Walking, Jogging, Cycling in Winter

Outdoor sports in winter – why not? At first, the external cold causes shivering, but soon the blood vessels of the skin and muscles open and the body is flooded with a pleasant warm feeling. However, there are some points to consider when exercising in the cold.

Running in winter: Beware of slippery floors and darkness

You can run in winter just as you can in summer. However, there are some seasonal features to be aware of: Winter landscapes are not without their problems; slippery leaves or covered patches of ice have caused many a jogger to fall. Grippy soles, which you should look for when buying running shoes, provide a certain amount of protection. But even they can do nothing if the runner suddenly steps on a puddle of ice. Therefore: It is better to run on paved paths. By the way: Contrary to popular belief, many runners like a firm surface better than uneven and soft ground such as forest paths, which can lead to inflammation of the Achilles tendon. Those who are forced to run in the dark due to long working hours should prefer paths that they know and that are illuminated if possible. Otherwise, it is recommended to take a flashlight or headlamp.

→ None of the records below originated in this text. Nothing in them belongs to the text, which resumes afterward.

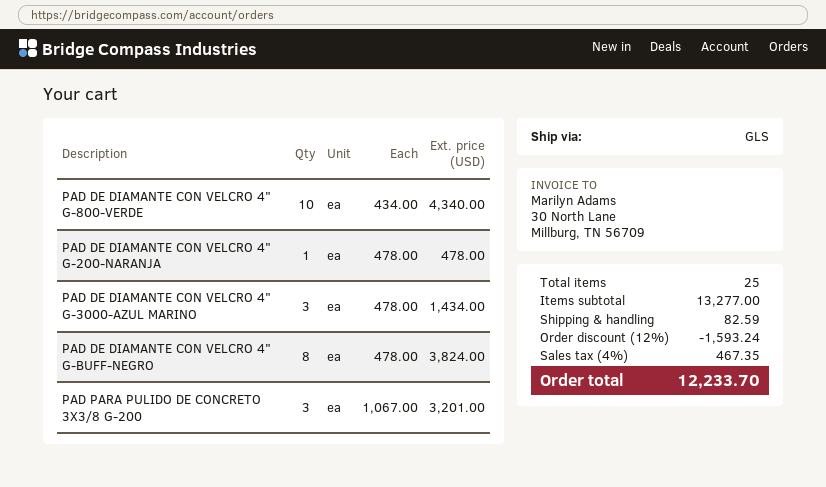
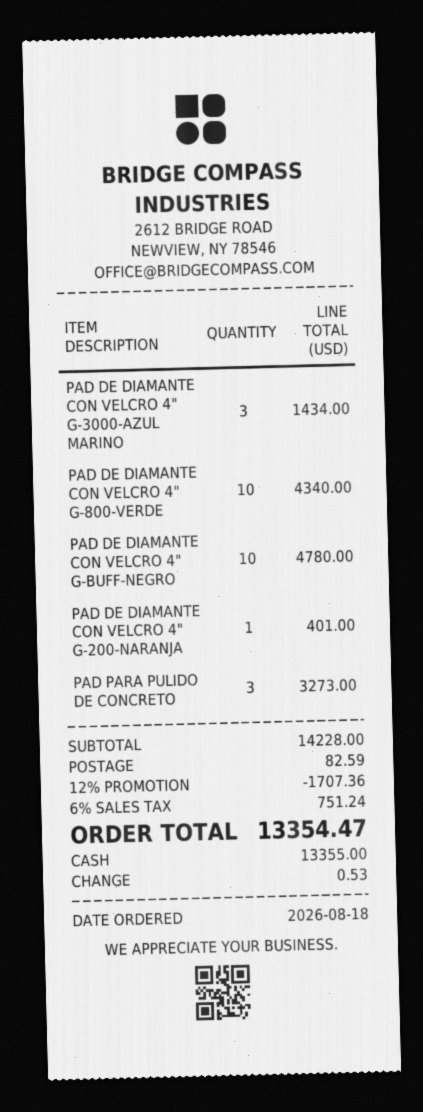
PAD DE DIAMANTE CON VELCRO 4" G-200-NARANJA: 1 for 478.00 -> 1 for 401.00
PAD DE DIAMANTE CON VELCRO 4" G-BUFF-NEGRO: 8 for 3824.00 -> 10 for 4780.00
PAD PARA PULIDO DE CONCRETO 3X3/8 G-200: 3 for 3201.00 -> 3 for 3273.00
subtotal: 13277.00 -> 14228.00
discount: 12% = 1593.24 -> 12% = 1707.36
tax: 4% = 467.35 -> 6% = 751.24
total: 12233.70 -> 13354.47

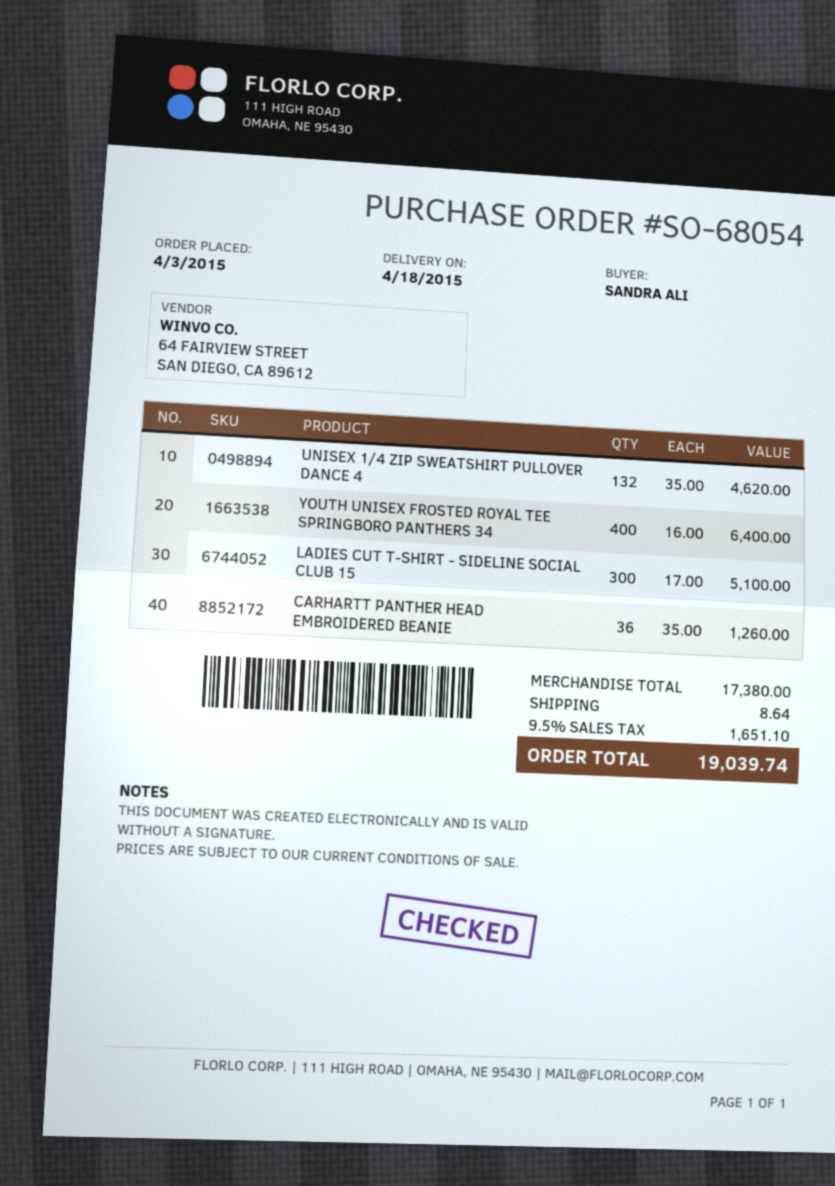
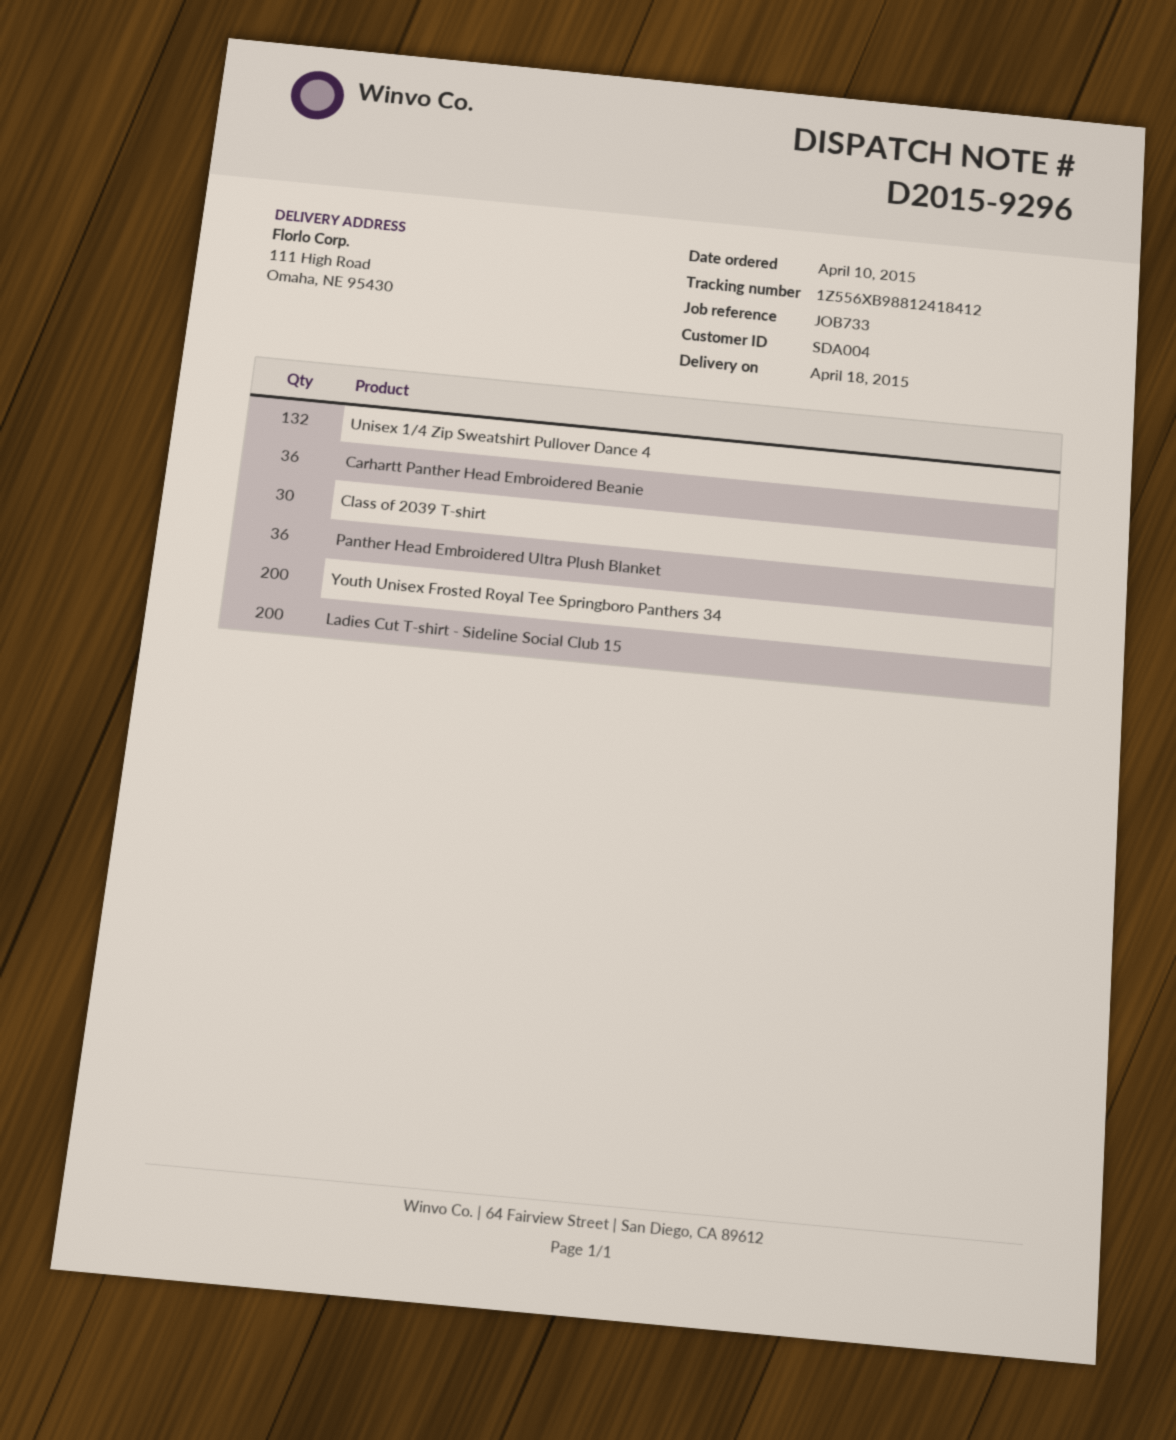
order date: 2015-04-03 -> 2015-04-10
YOUTH UNISEX FROSTED ROYAL TEE SPRINGBORO PANTHERS 34: 400 -> 200
LADIES CUT T-SHIRT - SIDELINE SOCIAL CLUB 15: 300 -> 200
Class of 2039 T-shirt: none -> 30
Panther Head Embroidered Ultra Plush Blanket: none -> 36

In winter, no special warm-up necessary

A special warm-up before the winter jogging session, for example by stretching exercises, is often recommended, but it is not necessary. Studies have shown that static stretching exercises in particular interrupt blood flow to the muscles, causing them to receive less oxygen and thus fatigue more quickly. Protection against muscle soreness is also not to be expected. To warm up, on the other hand, as with any sport, it makes sense to simply start slowly.

Walking optimal in winter

When walking, you keep your feet on the ground, so even on snowy or boggy ground, there is hardly any risk of accidents. So for many joggers it is a good alternative. Nordic walking, which has its origins in winter cross-country skiing anyway, is even more suitable. In addition, walking with poles turns classic walking into a whole-body workout. On the one hand, this has the advantage that not only the legs but also the upper body are trained, and on the other hand, the energy and calorie turnover increases overall, since more muscles are active. According to sports medicine studies, Nordic walking uses 90 percent of the entire musculature. The oxygen and calorie turnover thus increases by 20 percent compared to normal walking. In addition, the use of poles relieves the strain on the joints, as the “four legs” distribute the body load better. That is why there is hardly a better introductory sport, especially for overweight people. The tips of the walking sticks are made of hard metal, so they can easily penetrate snow and mud. For hard surfaces, there are also so-called pads that can be pulled over the tips. In addition, the walking sticks can be used for gymnastic exercises between or after training. Since in winter the body cools down faster, these should not last longer than ten minutes, however – otherwise colds are pre-programmed.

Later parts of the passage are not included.